Sudan (MNN) — The release of Petr Jasek, a Czech aid worker, was welcome news this weekend. But the question remains: what about the two men convicted in conjunction with the case?

Todd Nettleton of The Voice of the Martyrs USA says, “They’re in jail for allegedly helping a spy. Well, we know that Petr was not a spy. He was an aid worker, he was a VOM worker.”

So if the crimes they’re supposed to have helped with have been pardoned, why aren’t they being set free as well? Judging by how the entire case has gone, it’s not really a surprise.

In Spain, a November gathering in support of the prisoners in Sudan. (Photo courtesy of HazteOir.org via flickr: https://flic.kr/p/AKgA37)

Nettleton says, “The thing for us to understand is this case was never based on evidence. It was never based on facts or what really happened. It was based on the Sudanese government wanting to make a point to the international community, wanting to make a point particularly to Mr. Jasek, ‘Hey, we can lock you up, we can put you in jail.’”

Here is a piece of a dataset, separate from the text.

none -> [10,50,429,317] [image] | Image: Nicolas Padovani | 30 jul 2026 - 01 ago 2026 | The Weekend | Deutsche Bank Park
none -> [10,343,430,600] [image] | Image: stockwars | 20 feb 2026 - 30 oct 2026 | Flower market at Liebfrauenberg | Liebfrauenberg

In addition, these men do not have a foreign country backing them. They aren’t connected to a big ministry. They have no international recognition. The push for their freedom is not globally intense.

That’s why Nettleton says, “We need to be their voice, we need to speak out, we need to be the power of a government to say, ‘Hey, let these guys go too, just as you let Mr. Jasek go.’”

If you recall, 2017 began with the freedom of the fourth man connected to the case, Rev. Kuwa Shamal Abazmam Kurri. As we mentioned earlier this week, there is some hope that the Sudanese government will want to release the final two men as a sign of good behavior.

(Photo courtesy of the World Watch Monitor)

As the Obama administration came to a close, economic sanctions on the country were temporarily lifted. The sanctions will be reassessed this summer, so it makes sense that Sudan will want to present itself as a changed nation. Nettleton has hope that overall, persecution against Christians will lessen.

But even if this does not happen, he expects followers of Christ in Sudan will stand strong as they have in the past: “When the government has come against them, they have said, ‘Nope, we’re just going to keep following Jesus Christ. Yes, we understand some of us are going to suffer for that. Some of us are going to go to prison for that. In fact, some of us may be killed for that. But, Jesus is worth it, and we’re going to keep following him.’”

One big indicator of that is the support Christians showed during this drawn-out court case. “There have been Christians who have boldly attended the trial hearings. There have been groups of Christians who have sang outside the courthouse.”

As Nettleton says, this should be encouraging for believers all over the world. And also, it’s a call for prayer.

“We need to be in prayer for brothers and sisters who are facing challenges for their faith. We’re the Body of Christ. We’re supposed to lift up the parts of the Body that are suffering.”

Ask God to sustain these two men, and all Christians in Sudan. Pray for their perseverance and strength of witness to God’s love.